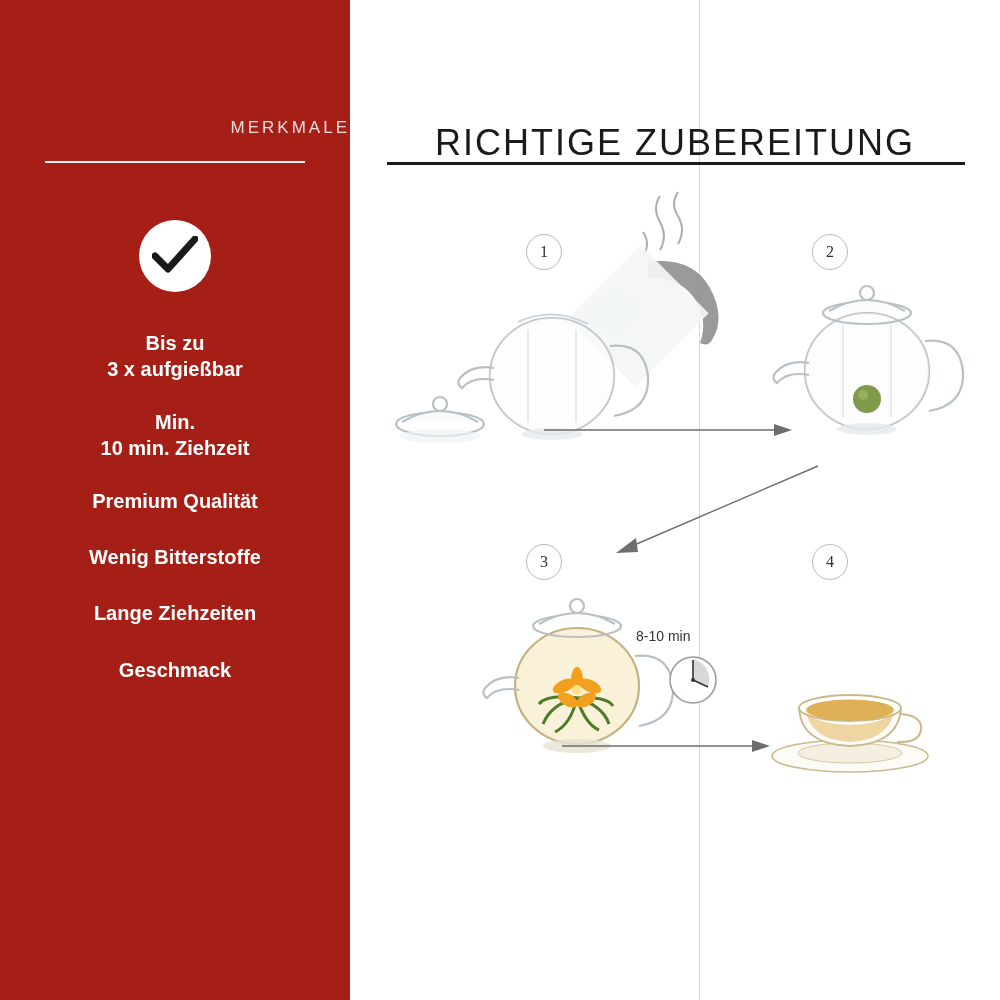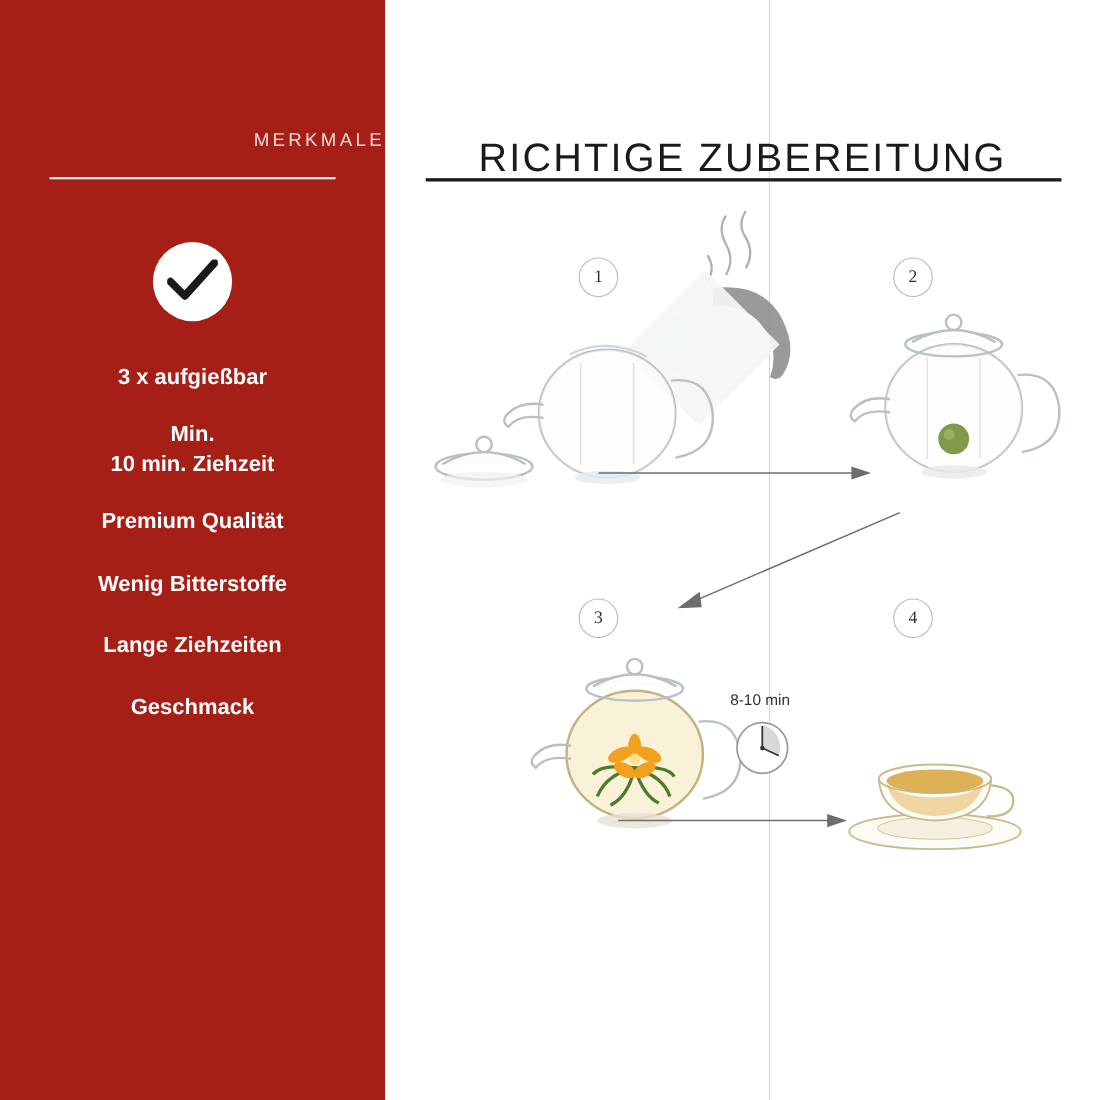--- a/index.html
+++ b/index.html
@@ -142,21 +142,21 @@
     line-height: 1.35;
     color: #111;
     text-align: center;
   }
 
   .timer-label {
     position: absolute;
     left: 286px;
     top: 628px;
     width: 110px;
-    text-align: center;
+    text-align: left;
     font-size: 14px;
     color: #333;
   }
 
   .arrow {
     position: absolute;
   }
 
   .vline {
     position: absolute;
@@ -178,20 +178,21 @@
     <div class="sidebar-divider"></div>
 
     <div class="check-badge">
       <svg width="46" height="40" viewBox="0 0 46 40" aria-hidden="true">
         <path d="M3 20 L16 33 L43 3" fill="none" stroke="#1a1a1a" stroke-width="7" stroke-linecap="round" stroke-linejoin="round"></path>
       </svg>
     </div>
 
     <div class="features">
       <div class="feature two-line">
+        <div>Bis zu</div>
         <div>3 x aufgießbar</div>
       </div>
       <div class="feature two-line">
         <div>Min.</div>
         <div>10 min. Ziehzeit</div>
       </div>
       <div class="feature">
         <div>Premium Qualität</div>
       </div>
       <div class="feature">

● THE PROBLEM:
Print the lines from the one containing "<div>Min.</div>" through the end of the material, word for word, and nothing else.

● EXPECTED ANSWER:
         <div>Min.</div>
         <div>10 min. Ziehzeit</div>
       </div>
       <div class="feature">
         <div>Premium Qualität</div>
       </div>
       <div class="feature">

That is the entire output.